It's the little things...

Recently, Amazon announced the Echo which is basically Siri (for you Apple fans) for your living room.  Always on, it listens in that cute-stalker-watching-your-every-move kind of way and responds to your verbal commands and requests.

As one of the millions of deaf/HoH people in the U.S., (sort of), I was slightly south of ambivalent over the announcement.  Truly a revolutionary product targeted for hearing people.  (ADA and all that messiness not withstanding...)  With minor modifications, I suppose you could BT the device into whatever screen you happened to be looking at, and have the output from Echo displayed as text to that device.  But I kind of missed that product feature in the marketing fine-print.

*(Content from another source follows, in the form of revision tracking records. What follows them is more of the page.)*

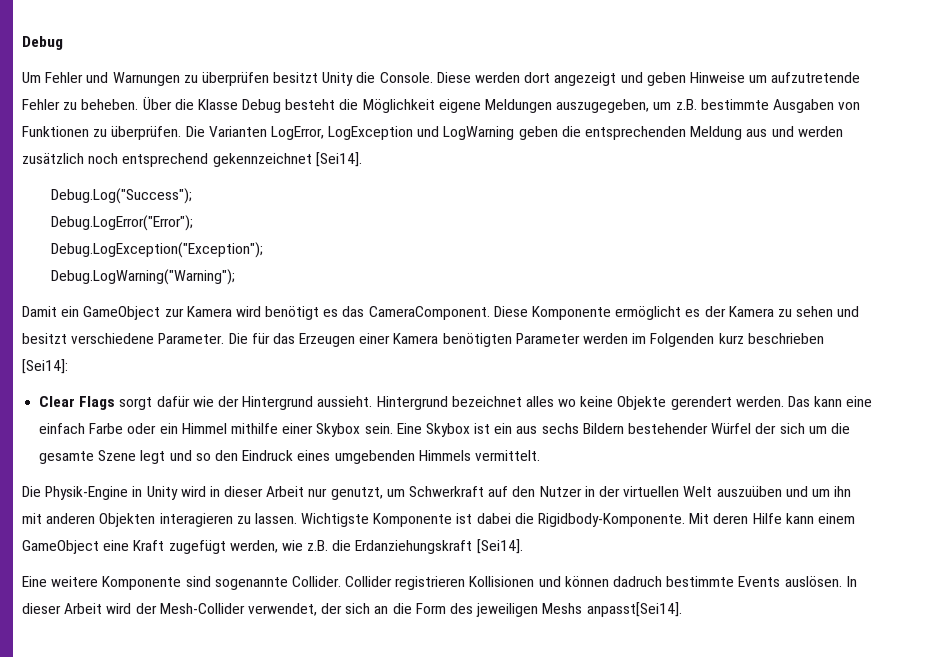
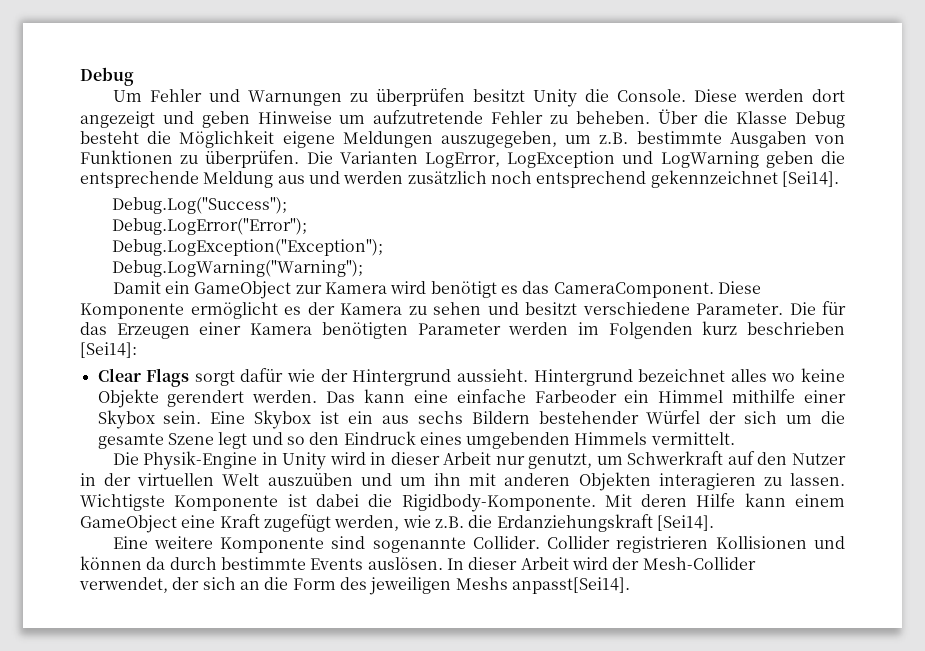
- Die Varianten LogError, LogException und LogWarning geben die entsprechenden Meldung aus und werden zusätzlich noch entsprechend gekennzeichnet [Sei14].
+ Die Varianten LogError, LogException und LogWarning geben die entsprechende Meldung aus und werden zusätzlich noch entsprechend gekennzeichnet [Sei14].
- Das kann eine einfach Farbe oder ein Himmel mithilfe einer Skybox sein.
+ Das kann eine einfache Farbeoder ein Himmel mithilfe einer Skybox sein.
- Collider registrieren Kollisionen und können dadruch bestimmte Events auslösen.
+ Collider registrieren Kollisionen und können da durch bestimmte Events auslösen.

And that got me thinking about how the hearing culture tends to view deafness as a disease, as something to be cured.  Like the Mormons that come to my house and sign to me that God's grace means I can be "fixed" and become "hearing" in heaven.  Wheee!

Whereas I think the simple truth is that most hearing people are just inconvenienced by us.  Like the older white retiree in Rosarito who speaks loudly and slowly to the Mexican waiter at their table because they think that exaggerated speech will improve his English-listening skills.  (Even after 10 years of living in this country, she can barely say "Gracias".)

Hearing people want to fix us in terms of moving our communication skills into their comfort zone as opposed to them actually trying to learn how best to communicate with us.  And, for the record, I'm not talking about anyone having to learn sign language here.  Simple things like facing us when you talk, not covering your mouth or face with your hands, speaking clearly and normally, and only one person speaking at a time.  These are all very, very simple and standard things that hearing people could do to facilitate communication with us.  

Even now, after two years, I still have to gently remind my boss to not cover his mouth with his hands when he talks, or to look at me when he speaks.  Perhaps it's a +1 to my communication skills that he forgets I am not hearing.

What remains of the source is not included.